GravityKit has become the first commercial plugin company in the WordPress space to implement cryptographic signing across its entire product line, adding install-time package verification to nearly 30 plugins running on more than 60,000 sites.
The company announced the feature on its blog, describing it as a practical step to ensure that a package arriving on a customer’s site is the package GravityKit actually released. The system verifies every update before WordPress unpacks it and blocks the install if verification fails.

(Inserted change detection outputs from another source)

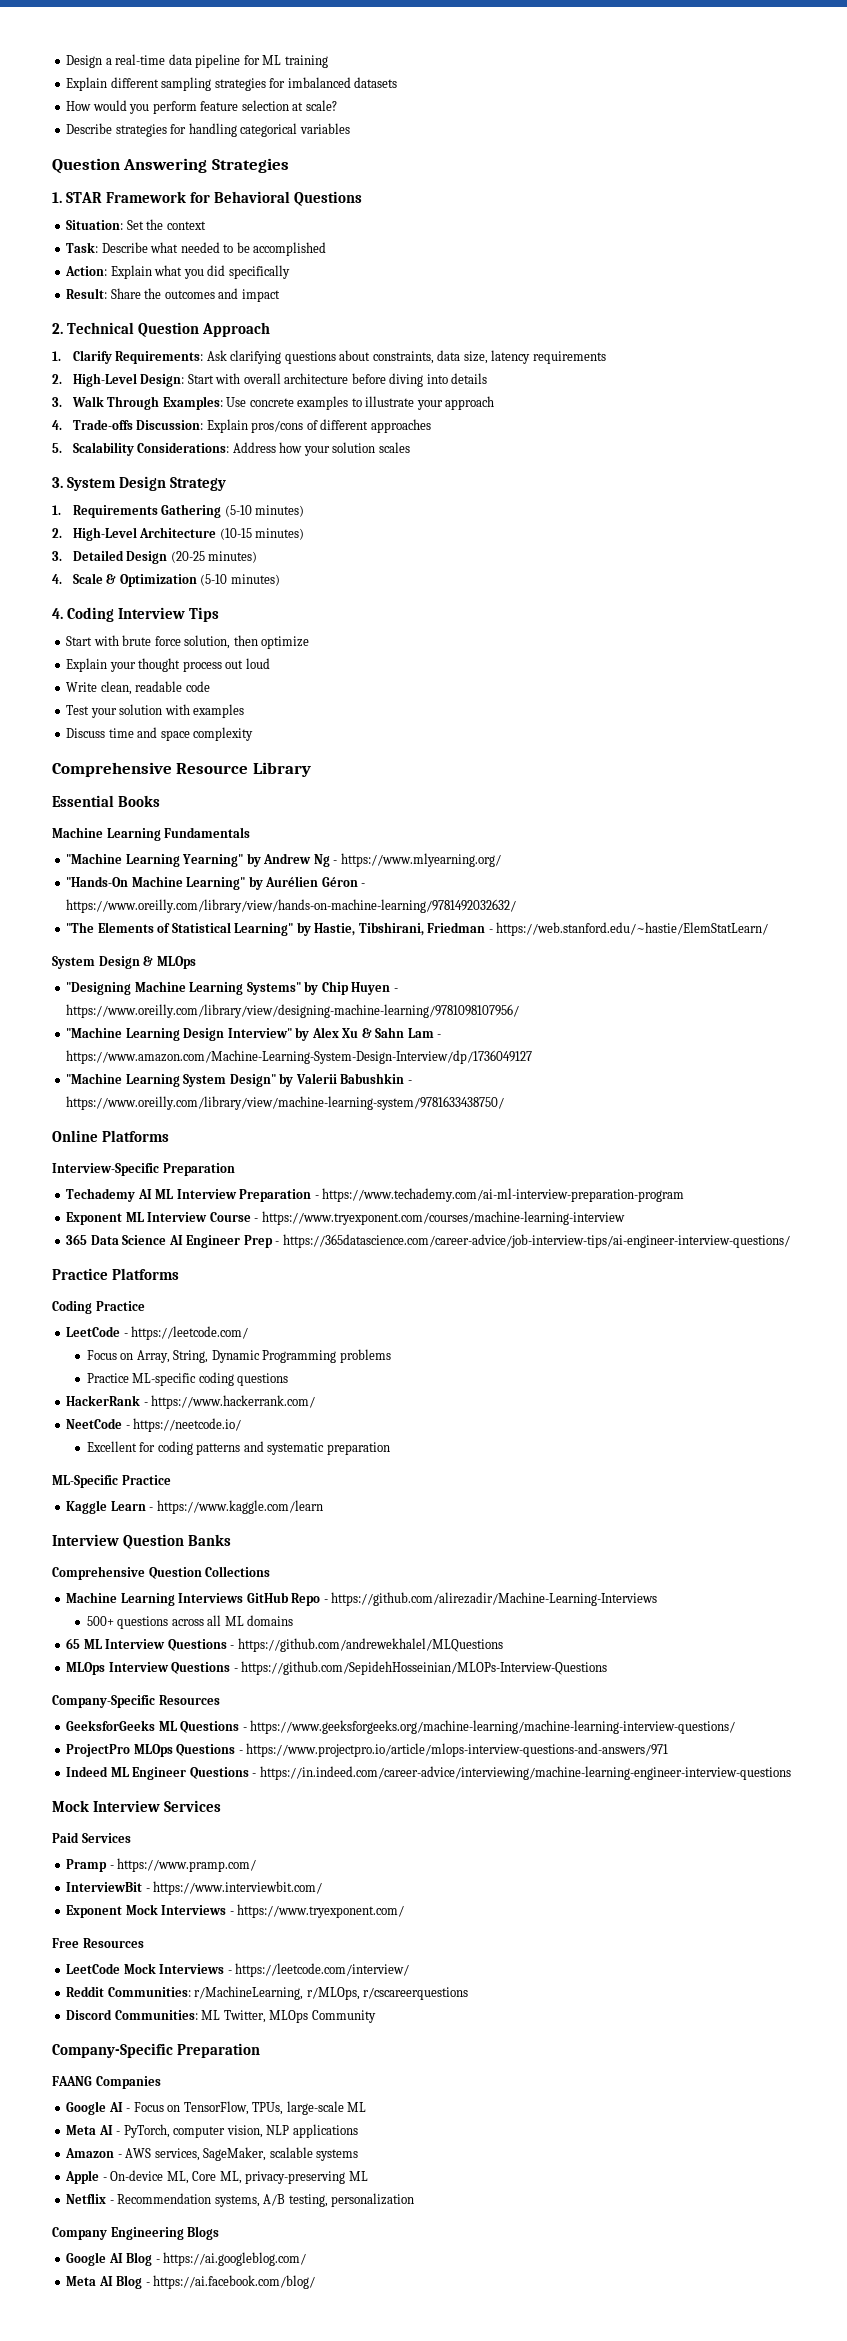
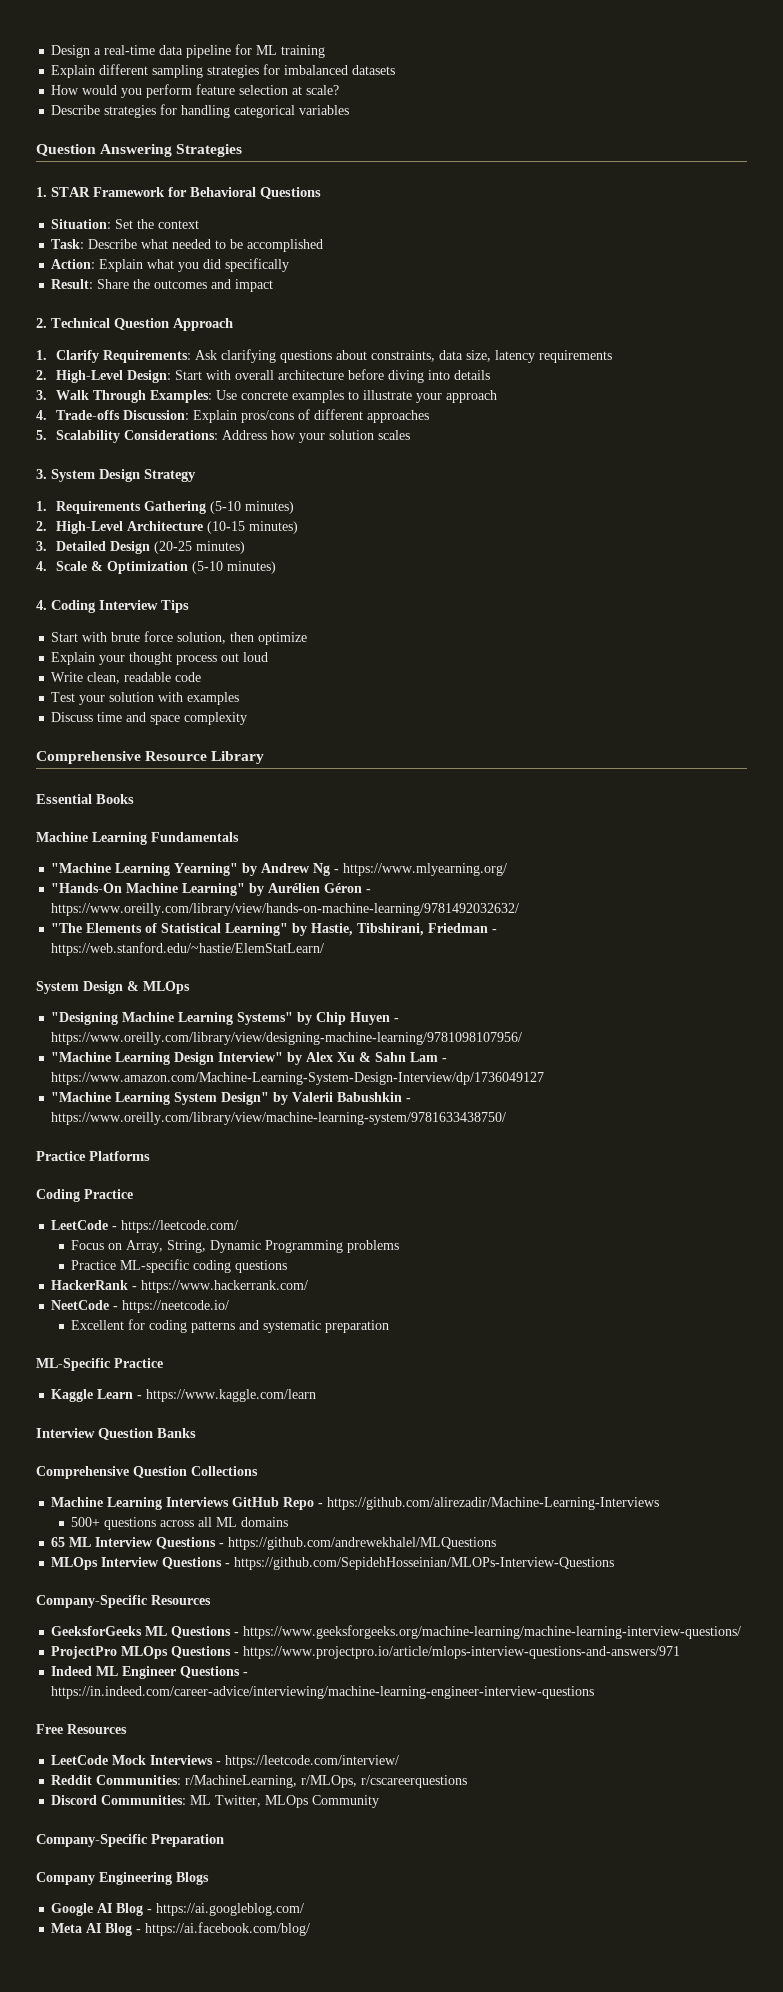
- Online Platforms
- Interview-Specific Preparation
- Techademy AI ML Interview Preparation - https://www.techademy.com/ai-ml-interview-preparation-program
- Exponent ML Interview Course - https://www.tryexponent.com/courses/machine-learning-interview
- 365 Data Science AI Engineer Prep - https://365datascience.com/career-advice/job-interview-tips/ai-engineer-interview-questions/
- Mock Interview Services
- Paid Services
- Pramp - https://www.pramp.com/
- InterviewBit - https://www.interviewbit.com/
- Exponent Mock Interviews - https://www.tryexponent.com/
- FAANG Companies
- Google AI - Focus on TensorFlow, TPUs, large-scale ML
- Meta AI - PyTorch, computer vision, NLP applications
- Amazon - AWS services, SageMaker, scalable systems
- Apple - On-device ML, Core ML, privacy-preserving ML
- Netflix - Recommendation systems, A/B testing, personalization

Vladimir Kostine, GravityKit’s Head of Development, told The Repository that focused design and implementation work on the feature began in early April and shipped a couple of weeks later. He said the idea wasn’t new — the team had been thinking about hardening its release pipeline for some time — but a worsening security landscape sped up the timeline.
“The incidents we mentioned in the post were not the direct trigger, and signing is not a fix for every kind of plugin compromise,” Kostine said. “But they are part of the broader security context we’re operating in: WordPress plugin vulnerabilities are rising, attackers are moving faster once issues become public, and AI will likely increase the pace at which vulnerabilities are found and abused.”
The announcement comes after a particularly rough stretch for plugin supply chain security in the WordPress ecosystem. Over the past two months, Anchor Hosting founder Austin Ginder has disclosed four separate supply chain attacks on WordPress.org-hosted plugins, all following the same pattern: a new owner acquires a plugin with an established install base, inherits commit access, and inserts malicious code.
On top of that, Patchstack’s 2026 security report documented 11,334 new vulnerabilities in the ecosystem last year — a 42% increase — with attackers typically exploiting new disclosures within five hours.
GravityKit’s signing system works because the company already controls its own distribution pipeline. According to Kostine, customers have been managing licenses, installations, and updates through a single GravityKit screen inside WordPress for almost four years, powered by the company’s Foundation framework. That existing infrastructure meant the team was adding verification to an established path rather than building a new distribution system from scratch.
Asked how realistic signing would be for smaller plugin companies to adopt, Kostine said the effort depended on the maturity of a company’s release process. He said GravityKit had only three core developers, and was able to move quickly because the plumbing was already in place.
“My advice would be to start by mapping the release path end to end,” he said. “Keep the system as small and boring as possible: use established tools, protect the private key carefully, make failures visible, and plan key rotation and revocation before you need them.”
“The important thing is not to ship something that only works on the happy path,” he added. “If verification silently fails open, or support has no way to understand why an update was blocked, the system will not hold up in production.”
Asked whether he sees signing as a competitive advantage, Kostine framed it differently. “Customers choose software primarily because it solves their business problems,” he said. “Security work like this usually reinforces that decision rather than replacing those core reasons.” But he added that for corporate, government, and security-conscious customers, how software is built and delivered is part of the evaluation, not just the feature list.
GravityKit’s announcement also arrives at a time when other security-focused infrastructure projects are taking shape in the WordPress space. FAIR, the Linux Foundation-backed initiative working on federated plugin distribution, has built cryptographic signing and Decentralized Identifiers into its protocol. Kostine said GravityKit had been watching FAIR but hadn’t reached out, noting the project wasn’t yet a drop-in fit for commercial distribution flows that include licensing, private downloads, and multiple release channels.
“If WordPress core, FAIR, EDD, Freemius, or another shared approach provides that, we would much rather build on it than maintain a GravityKit-specific verifier forever,” Kostine said. “We built our own because the existing WordPress pieces were not enough to enforce this for commercial plugins distributed through our own update channel.”
WordPress core already ships signature verification code, but as Kostine noted, it’s non-functional for plugin updates and was built around WordPress.org’s own update system.
Many commercial plugin companies rely on platforms like Easy Digital Downloads or Freemius that handle licensing and delivery well, but install-time package verification isn’t part of those platforms’ standard offering today — something Kostine said helped explain why adoption had been slow. Whether GravityKit remains the only company offering it may depend on how quickly that changes.